- Adelabad Location within Iran
- Coordinates: 36°36′39″N 58°06′36″E﻿ / ﻿36.61083°N 58.11000°E
- Country: Iran
- Province: Razavi Khorasan
- County: Khoshab
- District: Meshkan
- Rural District: Yam

Population (2016)
- • Total: 469
- Time zone: UTC+3:30 (IRST)

= Adelabad, Razavi Khorasan =

Village in Razavi Khorasan province, Iran

Adelabad (عادل اباد) (Note: Also romanized as ‘Ādelābād; formerly known as Z̧olmābād) is a village in Yam Rural District of Meshkan District in Khoshab County, Razavi Khorasan province, Iran.

==Demographics==
===Population===
At the time of the 2006 National Census, the village's population was 437 in 93 households, when it was in Darreh Yam Rural District (Note: Renamed Meshkan Rural District) of the former Khoshab District in Sabzevar County.
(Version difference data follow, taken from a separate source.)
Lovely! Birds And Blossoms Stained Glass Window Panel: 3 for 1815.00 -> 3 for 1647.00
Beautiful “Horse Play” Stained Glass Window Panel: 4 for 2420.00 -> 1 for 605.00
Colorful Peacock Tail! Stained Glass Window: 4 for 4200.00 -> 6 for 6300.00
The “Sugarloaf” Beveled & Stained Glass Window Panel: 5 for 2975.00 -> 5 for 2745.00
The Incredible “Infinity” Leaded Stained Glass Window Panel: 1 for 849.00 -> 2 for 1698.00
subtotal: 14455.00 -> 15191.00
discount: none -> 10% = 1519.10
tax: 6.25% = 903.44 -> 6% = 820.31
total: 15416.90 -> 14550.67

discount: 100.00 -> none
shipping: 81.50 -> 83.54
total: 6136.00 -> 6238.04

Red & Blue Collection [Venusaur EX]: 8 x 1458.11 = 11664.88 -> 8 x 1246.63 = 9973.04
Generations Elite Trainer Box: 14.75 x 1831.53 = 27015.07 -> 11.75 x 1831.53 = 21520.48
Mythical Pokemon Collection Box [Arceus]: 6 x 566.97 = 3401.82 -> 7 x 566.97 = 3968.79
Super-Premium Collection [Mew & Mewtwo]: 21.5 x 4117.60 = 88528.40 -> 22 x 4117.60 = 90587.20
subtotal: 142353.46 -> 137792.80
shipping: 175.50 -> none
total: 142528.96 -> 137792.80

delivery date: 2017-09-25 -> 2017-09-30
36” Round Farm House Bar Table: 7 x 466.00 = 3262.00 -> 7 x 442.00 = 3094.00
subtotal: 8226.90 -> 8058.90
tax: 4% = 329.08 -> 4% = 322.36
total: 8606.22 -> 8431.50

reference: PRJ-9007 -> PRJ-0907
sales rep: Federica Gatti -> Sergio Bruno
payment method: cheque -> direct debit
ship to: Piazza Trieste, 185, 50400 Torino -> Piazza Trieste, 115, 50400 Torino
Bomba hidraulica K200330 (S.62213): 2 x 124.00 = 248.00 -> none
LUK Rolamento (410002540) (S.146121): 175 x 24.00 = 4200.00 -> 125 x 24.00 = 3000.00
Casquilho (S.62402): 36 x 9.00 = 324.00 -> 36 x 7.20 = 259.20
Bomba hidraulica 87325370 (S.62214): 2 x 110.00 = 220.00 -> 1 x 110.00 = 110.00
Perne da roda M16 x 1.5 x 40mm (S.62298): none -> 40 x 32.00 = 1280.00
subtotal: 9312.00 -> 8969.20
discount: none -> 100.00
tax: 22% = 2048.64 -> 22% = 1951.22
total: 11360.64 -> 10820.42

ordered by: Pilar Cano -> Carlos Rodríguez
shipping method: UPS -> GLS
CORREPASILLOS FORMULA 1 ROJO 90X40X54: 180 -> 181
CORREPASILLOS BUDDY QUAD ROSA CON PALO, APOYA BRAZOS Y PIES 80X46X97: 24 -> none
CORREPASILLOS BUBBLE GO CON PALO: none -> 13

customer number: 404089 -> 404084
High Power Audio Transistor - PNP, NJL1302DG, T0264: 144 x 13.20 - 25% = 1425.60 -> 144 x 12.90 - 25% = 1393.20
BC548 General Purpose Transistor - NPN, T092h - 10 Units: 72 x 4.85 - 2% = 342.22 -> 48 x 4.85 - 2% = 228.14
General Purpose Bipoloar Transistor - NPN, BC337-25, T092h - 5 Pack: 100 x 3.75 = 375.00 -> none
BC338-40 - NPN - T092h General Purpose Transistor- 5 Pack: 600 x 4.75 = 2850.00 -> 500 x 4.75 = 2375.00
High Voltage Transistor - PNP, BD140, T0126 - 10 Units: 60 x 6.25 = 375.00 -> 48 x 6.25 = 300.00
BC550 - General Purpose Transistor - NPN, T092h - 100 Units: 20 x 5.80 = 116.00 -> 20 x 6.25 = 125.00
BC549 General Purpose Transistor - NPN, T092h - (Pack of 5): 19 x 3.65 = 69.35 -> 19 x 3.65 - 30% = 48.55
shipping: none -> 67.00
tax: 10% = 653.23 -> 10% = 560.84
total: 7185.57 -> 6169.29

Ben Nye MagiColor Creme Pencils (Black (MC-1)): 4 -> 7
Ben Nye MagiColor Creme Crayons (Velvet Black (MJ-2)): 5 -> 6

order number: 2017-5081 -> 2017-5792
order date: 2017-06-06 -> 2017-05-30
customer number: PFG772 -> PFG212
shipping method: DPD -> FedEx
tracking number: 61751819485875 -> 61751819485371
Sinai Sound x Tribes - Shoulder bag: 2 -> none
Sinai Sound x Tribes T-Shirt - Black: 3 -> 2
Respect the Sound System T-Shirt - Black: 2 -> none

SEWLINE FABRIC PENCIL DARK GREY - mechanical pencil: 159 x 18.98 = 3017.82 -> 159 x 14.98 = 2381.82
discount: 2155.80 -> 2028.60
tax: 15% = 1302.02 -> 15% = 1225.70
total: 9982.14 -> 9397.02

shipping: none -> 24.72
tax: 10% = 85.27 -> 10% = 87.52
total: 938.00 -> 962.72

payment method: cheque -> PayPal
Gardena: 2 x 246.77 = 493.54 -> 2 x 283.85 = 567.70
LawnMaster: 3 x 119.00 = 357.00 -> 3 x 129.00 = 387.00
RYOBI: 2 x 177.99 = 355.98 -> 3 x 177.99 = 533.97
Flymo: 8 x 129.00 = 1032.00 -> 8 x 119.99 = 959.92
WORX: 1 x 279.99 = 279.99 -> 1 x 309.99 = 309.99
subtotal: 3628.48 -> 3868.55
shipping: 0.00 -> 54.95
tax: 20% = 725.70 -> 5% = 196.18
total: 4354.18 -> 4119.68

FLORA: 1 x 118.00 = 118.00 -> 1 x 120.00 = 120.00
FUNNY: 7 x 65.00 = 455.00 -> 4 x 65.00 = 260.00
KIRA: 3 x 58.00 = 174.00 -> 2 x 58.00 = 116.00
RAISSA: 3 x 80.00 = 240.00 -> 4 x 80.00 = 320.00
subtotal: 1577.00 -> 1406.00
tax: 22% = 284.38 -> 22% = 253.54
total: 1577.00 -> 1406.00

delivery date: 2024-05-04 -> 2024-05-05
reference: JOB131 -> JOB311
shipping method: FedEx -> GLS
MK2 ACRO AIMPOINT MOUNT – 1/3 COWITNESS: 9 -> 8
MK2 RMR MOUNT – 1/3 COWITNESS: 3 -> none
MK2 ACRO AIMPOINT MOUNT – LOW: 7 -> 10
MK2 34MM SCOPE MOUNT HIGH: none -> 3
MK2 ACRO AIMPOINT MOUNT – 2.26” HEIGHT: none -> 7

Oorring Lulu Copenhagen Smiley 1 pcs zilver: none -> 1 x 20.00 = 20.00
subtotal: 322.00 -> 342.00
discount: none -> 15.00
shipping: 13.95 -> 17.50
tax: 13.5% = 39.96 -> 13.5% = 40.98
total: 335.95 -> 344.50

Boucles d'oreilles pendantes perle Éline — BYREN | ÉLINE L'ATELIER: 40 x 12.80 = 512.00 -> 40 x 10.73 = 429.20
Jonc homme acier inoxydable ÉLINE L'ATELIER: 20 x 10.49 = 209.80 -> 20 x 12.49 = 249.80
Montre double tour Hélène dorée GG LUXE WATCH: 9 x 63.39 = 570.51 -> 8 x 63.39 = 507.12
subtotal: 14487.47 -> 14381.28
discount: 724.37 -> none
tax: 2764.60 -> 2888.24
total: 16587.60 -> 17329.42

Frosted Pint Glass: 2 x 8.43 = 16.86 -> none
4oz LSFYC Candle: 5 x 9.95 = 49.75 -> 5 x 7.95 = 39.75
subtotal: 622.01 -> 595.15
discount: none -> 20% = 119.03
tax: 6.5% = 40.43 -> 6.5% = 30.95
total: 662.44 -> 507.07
The following census in 2011 counted 430 people in 115 households, by which time the district had been separated from the county in the establishment of Khoshab County. The rural district was transferred to the new Meshkan District and renamed Meshkan Rural District. Adelabad was transferred to Yam Rural District created in the same district. The 2016 census measured the population of the village as 469 people in 133 households.